**REQUIRED WORK:**
What you return must match the listing below exactly, minus any pictures.

**RECORD SET:**
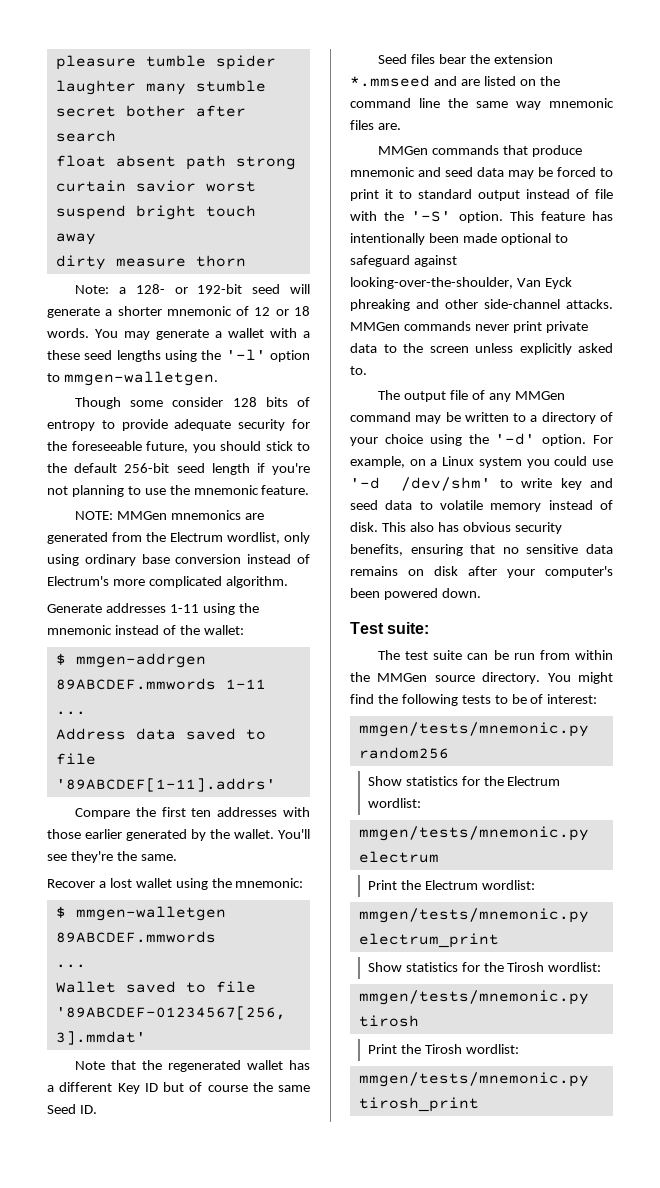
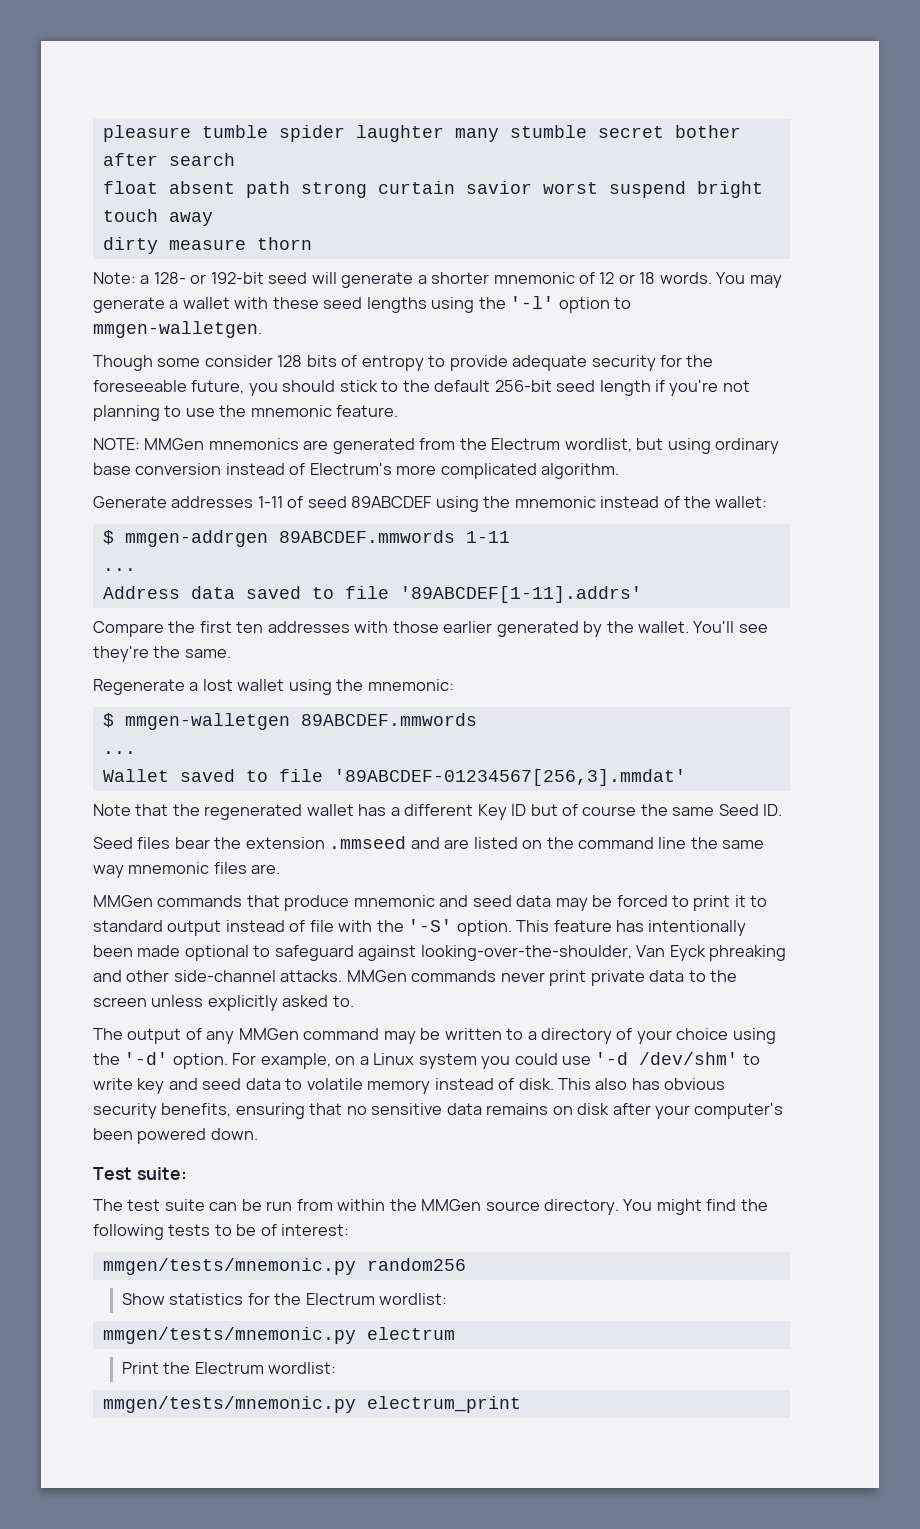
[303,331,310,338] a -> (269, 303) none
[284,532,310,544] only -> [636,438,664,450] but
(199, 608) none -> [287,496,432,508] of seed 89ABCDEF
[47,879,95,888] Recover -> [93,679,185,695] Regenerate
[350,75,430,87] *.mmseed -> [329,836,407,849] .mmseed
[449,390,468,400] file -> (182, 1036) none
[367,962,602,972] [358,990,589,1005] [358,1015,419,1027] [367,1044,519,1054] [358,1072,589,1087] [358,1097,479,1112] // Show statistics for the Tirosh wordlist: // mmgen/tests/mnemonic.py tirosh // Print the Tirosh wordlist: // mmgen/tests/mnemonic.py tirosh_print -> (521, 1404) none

**WRITTEN RESPONSE:**
[303,331,310,338] a -> (269, 303) none
[284,532,310,544] only -> [636,438,664,450] but
(199, 608) none -> [287,496,432,508] of seed 89ABCDEF
[47,879,95,888] Recover -> [93,679,185,695] Regenerate
[350,75,430,87] *.mmseed -> [329,836,407,849] .mmseed
[449,390,468,400] file -> (182, 1036) none
[367,962,602,972] [358,990,589,1005] [358,1015,419,1027] [367,1044,519,1054] [358,1072,589,1087] [358,1097,479,1112] // Show statistics for the Tirosh wordlist: // mmgen/tests/mnemonic.py tirosh // Print the Tirosh wordlist: // mmgen/tests/mnemonic.py tirosh_print -> (521, 1404) none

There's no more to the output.